Work to be completed:
From the data underneath, reproduce exactly the stretch that begins at the line with "row order: none -> Growth Rate ascending" and ends after the line with "filter: Standard Deviation >= 0.194 -> none".

[Content revision data]
BEGIN

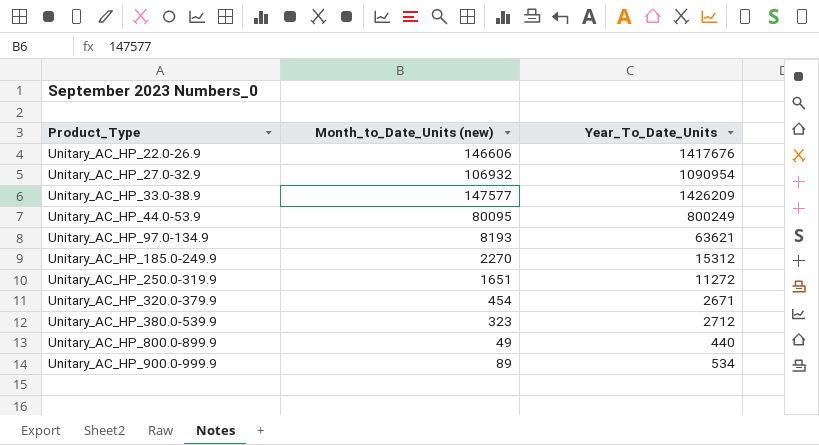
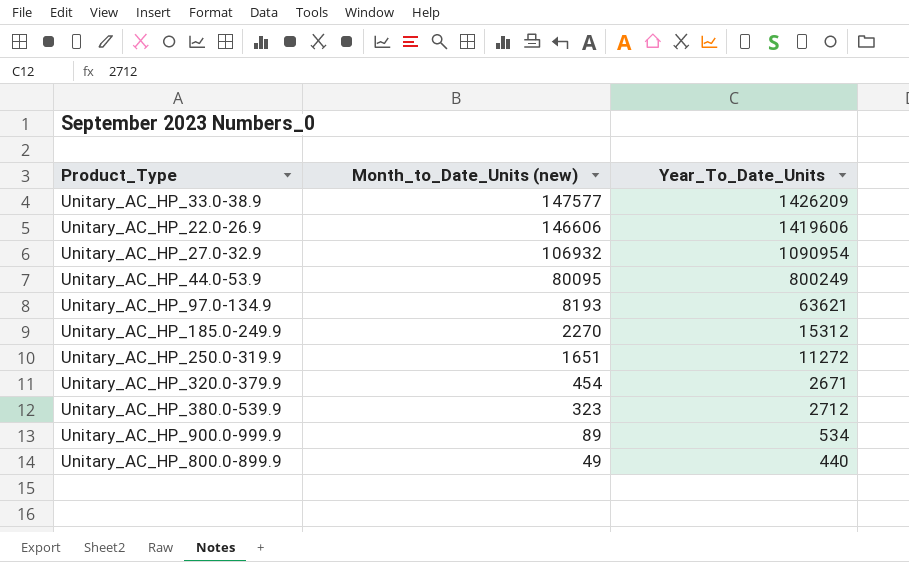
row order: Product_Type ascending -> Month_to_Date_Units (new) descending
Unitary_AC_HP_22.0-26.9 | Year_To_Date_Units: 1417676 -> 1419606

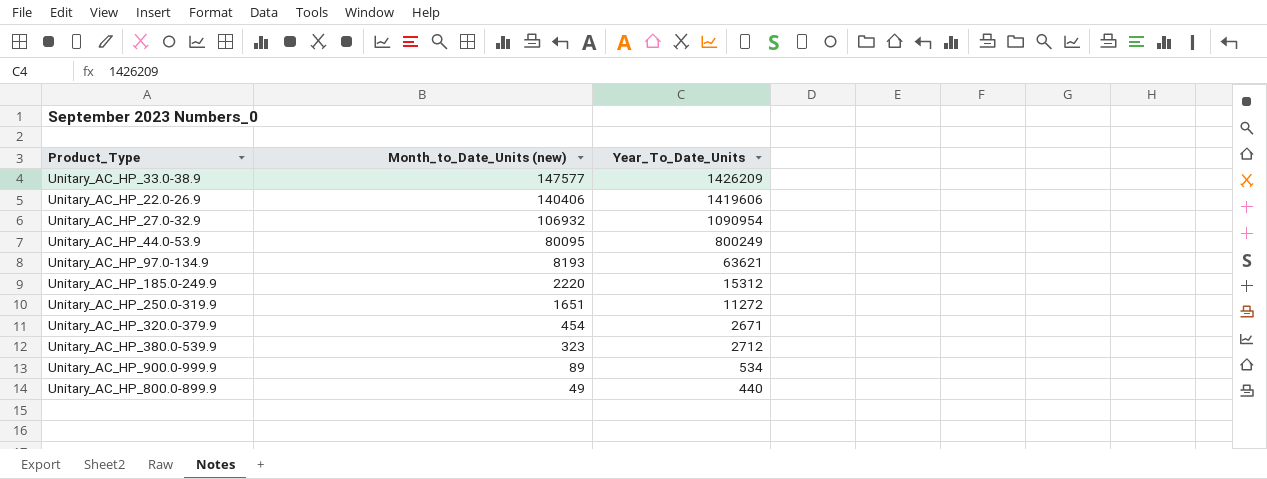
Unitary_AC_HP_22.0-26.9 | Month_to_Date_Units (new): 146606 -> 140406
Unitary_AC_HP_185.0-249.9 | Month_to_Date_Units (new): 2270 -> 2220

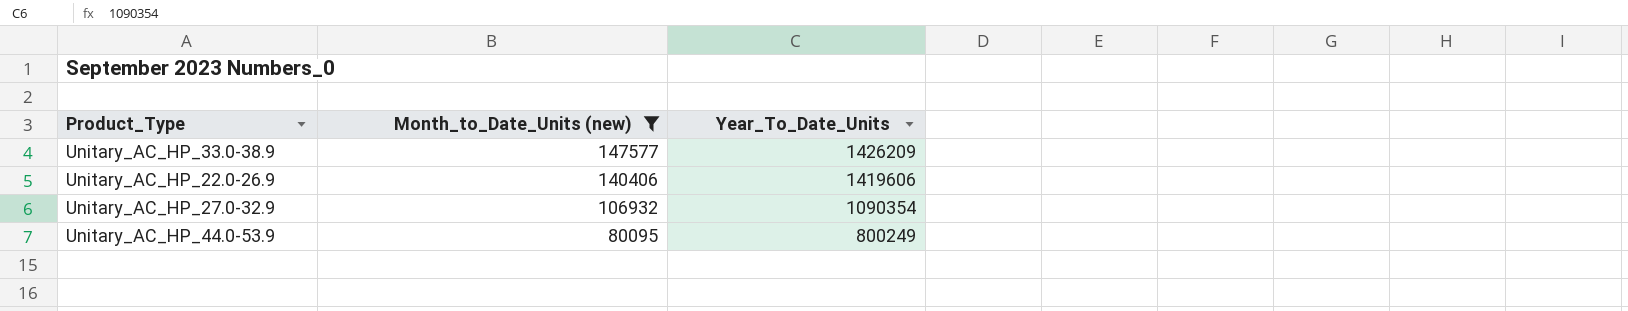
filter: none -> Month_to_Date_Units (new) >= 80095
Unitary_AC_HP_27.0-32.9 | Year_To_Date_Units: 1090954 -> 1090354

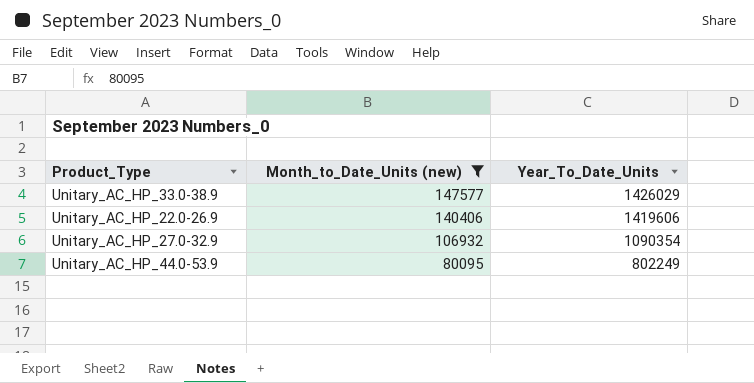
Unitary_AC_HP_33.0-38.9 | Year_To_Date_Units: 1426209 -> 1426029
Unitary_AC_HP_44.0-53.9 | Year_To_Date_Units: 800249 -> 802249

END
BEGIN

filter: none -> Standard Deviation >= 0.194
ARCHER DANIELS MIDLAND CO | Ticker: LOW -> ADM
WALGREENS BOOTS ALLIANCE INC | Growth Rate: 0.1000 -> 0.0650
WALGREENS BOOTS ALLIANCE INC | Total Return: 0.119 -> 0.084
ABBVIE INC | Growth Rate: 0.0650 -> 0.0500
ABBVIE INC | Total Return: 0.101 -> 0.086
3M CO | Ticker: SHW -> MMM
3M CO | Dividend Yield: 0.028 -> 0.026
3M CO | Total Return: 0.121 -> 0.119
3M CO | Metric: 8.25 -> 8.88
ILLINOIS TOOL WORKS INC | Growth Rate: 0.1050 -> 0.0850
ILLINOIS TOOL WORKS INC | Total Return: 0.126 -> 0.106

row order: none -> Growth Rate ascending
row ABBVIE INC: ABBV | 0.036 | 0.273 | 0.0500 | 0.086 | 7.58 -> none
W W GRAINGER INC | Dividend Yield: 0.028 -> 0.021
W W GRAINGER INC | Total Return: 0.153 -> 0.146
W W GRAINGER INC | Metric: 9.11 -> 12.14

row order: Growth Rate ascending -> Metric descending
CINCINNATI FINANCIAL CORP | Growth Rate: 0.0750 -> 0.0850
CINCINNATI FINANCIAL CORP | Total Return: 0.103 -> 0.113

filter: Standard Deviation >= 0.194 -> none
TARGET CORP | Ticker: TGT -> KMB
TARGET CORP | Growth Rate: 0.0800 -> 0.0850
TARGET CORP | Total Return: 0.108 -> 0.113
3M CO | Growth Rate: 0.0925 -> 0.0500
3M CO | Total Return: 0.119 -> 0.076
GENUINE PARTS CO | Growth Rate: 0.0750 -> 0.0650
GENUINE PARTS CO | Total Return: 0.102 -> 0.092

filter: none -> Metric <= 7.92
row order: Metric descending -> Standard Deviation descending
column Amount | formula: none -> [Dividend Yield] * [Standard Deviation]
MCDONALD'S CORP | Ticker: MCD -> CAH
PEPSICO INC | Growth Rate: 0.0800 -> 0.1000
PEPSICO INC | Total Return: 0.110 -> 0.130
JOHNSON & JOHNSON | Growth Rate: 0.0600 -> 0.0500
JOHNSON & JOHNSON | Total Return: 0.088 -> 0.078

END

Exercise result:
row order: none -> Growth Rate ascending
row ABBVIE INC: ABBV | 0.036 | 0.273 | 0.0500 | 0.086 | 7.58 -> none
W W GRAINGER INC | Dividend Yield: 0.028 -> 0.021
W W GRAINGER INC | Total Return: 0.153 -> 0.146
W W GRAINGER INC | Metric: 9.11 -> 12.14

row order: Growth Rate ascending -> Metric descending
CINCINNATI FINANCIAL CORP | Growth Rate: 0.0750 -> 0.0850
CINCINNATI FINANCIAL CORP | Total Return: 0.103 -> 0.113

filter: Standard Deviation >= 0.194 -> none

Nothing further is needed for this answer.